START Data under study

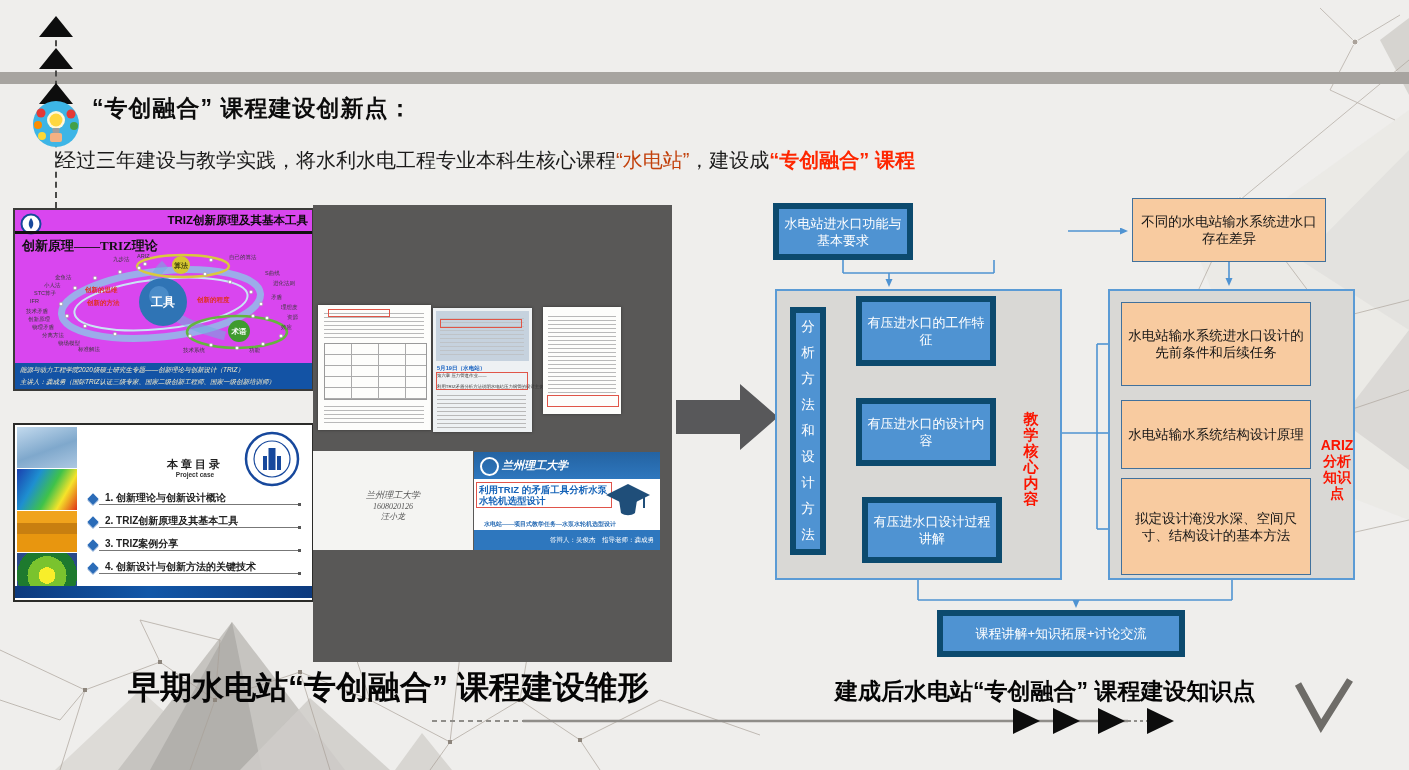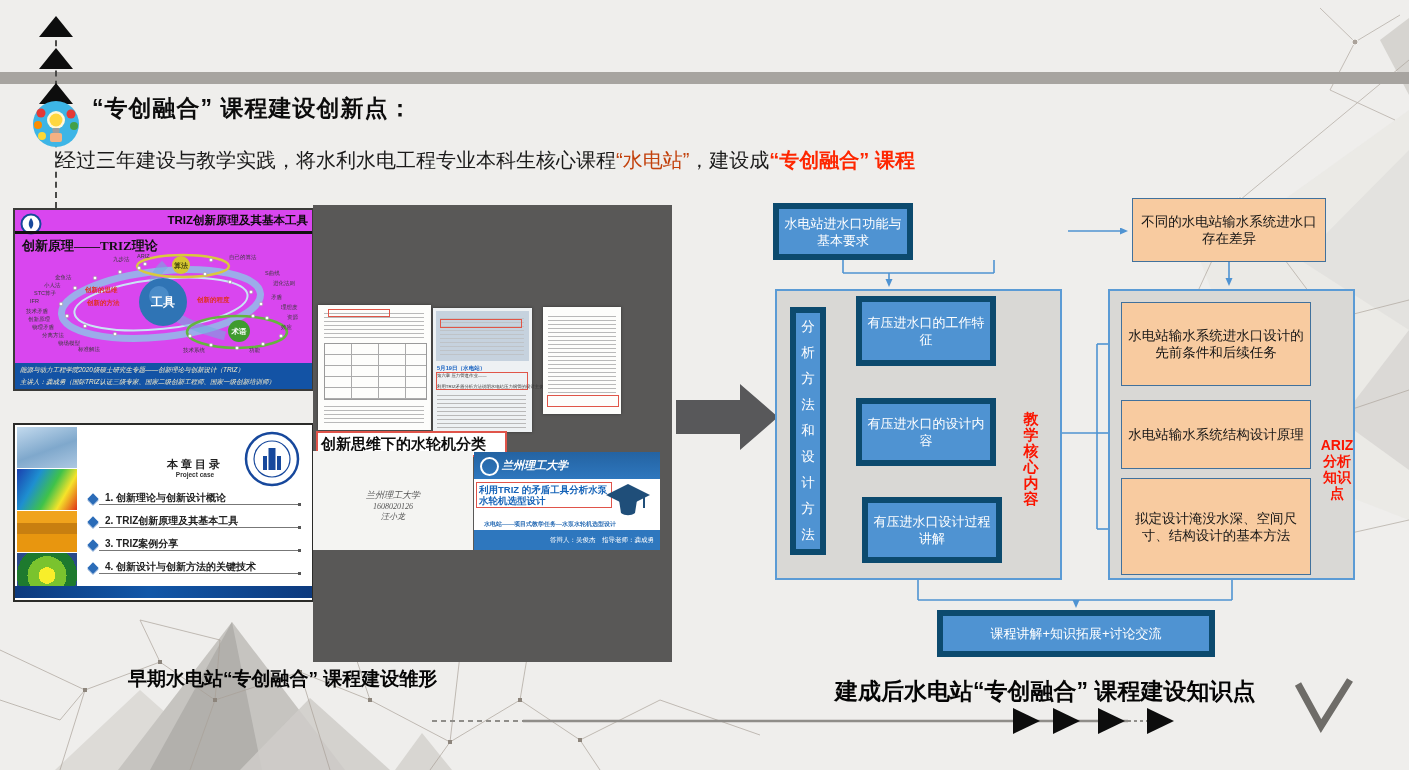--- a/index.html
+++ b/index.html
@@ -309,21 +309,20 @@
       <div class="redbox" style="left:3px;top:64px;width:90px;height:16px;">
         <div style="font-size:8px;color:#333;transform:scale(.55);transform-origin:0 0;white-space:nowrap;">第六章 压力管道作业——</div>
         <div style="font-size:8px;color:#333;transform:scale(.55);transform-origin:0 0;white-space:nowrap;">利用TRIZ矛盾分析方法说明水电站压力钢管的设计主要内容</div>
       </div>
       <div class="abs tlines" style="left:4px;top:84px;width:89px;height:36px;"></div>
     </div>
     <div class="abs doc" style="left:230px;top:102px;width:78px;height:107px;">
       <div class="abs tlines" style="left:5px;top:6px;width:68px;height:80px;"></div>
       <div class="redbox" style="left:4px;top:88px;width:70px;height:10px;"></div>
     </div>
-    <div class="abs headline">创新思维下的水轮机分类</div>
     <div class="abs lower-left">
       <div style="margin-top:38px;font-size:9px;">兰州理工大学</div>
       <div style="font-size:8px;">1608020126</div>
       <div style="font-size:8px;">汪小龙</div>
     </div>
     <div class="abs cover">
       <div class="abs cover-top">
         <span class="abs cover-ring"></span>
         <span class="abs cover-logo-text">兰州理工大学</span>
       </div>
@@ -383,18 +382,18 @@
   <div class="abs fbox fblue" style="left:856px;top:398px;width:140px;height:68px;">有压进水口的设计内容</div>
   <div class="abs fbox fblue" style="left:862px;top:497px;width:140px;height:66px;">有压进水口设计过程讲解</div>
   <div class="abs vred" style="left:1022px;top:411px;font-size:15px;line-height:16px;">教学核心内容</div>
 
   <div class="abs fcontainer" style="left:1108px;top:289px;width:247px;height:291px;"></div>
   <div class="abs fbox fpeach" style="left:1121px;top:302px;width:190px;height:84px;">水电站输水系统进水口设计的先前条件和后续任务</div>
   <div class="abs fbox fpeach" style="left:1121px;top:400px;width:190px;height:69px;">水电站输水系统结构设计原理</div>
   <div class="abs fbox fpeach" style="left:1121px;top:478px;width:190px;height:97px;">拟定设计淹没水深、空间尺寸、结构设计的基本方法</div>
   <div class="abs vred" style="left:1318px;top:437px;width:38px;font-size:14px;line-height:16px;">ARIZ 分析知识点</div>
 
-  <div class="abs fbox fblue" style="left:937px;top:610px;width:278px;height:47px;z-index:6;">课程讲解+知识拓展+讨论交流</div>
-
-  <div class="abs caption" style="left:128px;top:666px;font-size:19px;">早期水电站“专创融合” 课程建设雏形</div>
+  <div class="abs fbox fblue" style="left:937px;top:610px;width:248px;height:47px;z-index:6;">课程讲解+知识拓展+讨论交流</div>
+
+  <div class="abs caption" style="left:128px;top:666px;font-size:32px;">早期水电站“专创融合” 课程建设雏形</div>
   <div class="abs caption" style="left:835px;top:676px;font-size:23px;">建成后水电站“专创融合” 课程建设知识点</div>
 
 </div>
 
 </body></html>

END Data under study

**Task description**
Please repeat each record exactly and keep every picture out of the copy.

**Exercise response**
--- a/index.html
+++ b/index.html
@@ -309,21 +309,20 @@
       <div class="redbox" style="left:3px;top:64px;width:90px;height:16px;">
         <div style="font-size:8px;color:#333;transform:scale(.55);transform-origin:0 0;white-space:nowrap;">第六章 压力管道作业——</div>
         <div style="font-size:8px;color:#333;transform:scale(.55);transform-origin:0 0;white-space:nowrap;">利用TRIZ矛盾分析方法说明水电站压力钢管的设计主要内容</div>
       </div>
       <div class="abs tlines" style="left:4px;top:84px;width:89px;height:36px;"></div>
     </div>
     <div class="abs doc" style="left:230px;top:102px;width:78px;height:107px;">
       <div class="abs tlines" style="left:5px;top:6px;width:68px;height:80px;"></div>
       <div class="redbox" style="left:4px;top:88px;width:70px;height:10px;"></div>
     </div>
-    <div class="abs headline">创新思维下的水轮机分类</div>
     <div class="abs lower-left">
       <div style="margin-top:38px;font-size:9px;">兰州理工大学</div>
       <div style="font-size:8px;">1608020126</div>
       <div style="font-size:8px;">汪小龙</div>
     </div>
     <div class="abs cover">
       <div class="abs cover-top">
         <span class="abs cover-ring"></span>
         <span class="abs cover-logo-text">兰州理工大学</span>
       </div>
@@ -383,18 +382,18 @@
   <div class="abs fbox fblue" style="left:856px;top:398px;width:140px;height:68px;">有压进水口的设计内容</div>
   <div class="abs fbox fblue" style="left:862px;top:497px;width:140px;height:66px;">有压进水口设计过程讲解</div>
   <div class="abs vred" style="left:1022px;top:411px;font-size:15px;line-height:16px;">教学核心内容</div>
 
   <div class="abs fcontainer" style="left:1108px;top:289px;width:247px;height:291px;"></div>
   <div class="abs fbox fpeach" style="left:1121px;top:302px;width:190px;height:84px;">水电站输水系统进水口设计的先前条件和后续任务</div>
   <div class="abs fbox fpeach" style="left:1121px;top:400px;width:190px;height:69px;">水电站输水系统结构设计原理</div>
   <div class="abs fbox fpeach" style="left:1121px;top:478px;width:190px;height:97px;">拟定设计淹没水深、空间尺寸、结构设计的基本方法</div>
   <div class="abs vred" style="left:1318px;top:437px;width:38px;font-size:14px;line-height:16px;">ARIZ 分析知识点</div>
 
-  <div class="abs fbox fblue" style="left:937px;top:610px;width:278px;height:47px;z-index:6;">课程讲解+知识拓展+讨论交流</div>
-
-  <div class="abs caption" style="left:128px;top:666px;font-size:19px;">早期水电站“专创融合” 课程建设雏形</div>
+  <div class="abs fbox fblue" style="left:937px;top:610px;width:248px;height:47px;z-index:6;">课程讲解+知识拓展+讨论交流</div>
+
+  <div class="abs caption" style="left:128px;top:666px;font-size:32px;">早期水电站“专创融合” 课程建设雏形</div>
   <div class="abs caption" style="left:835px;top:676px;font-size:23px;">建成后水电站“专创融合” 课程建设知识点</div>
 
 </div>
 
 </body></html>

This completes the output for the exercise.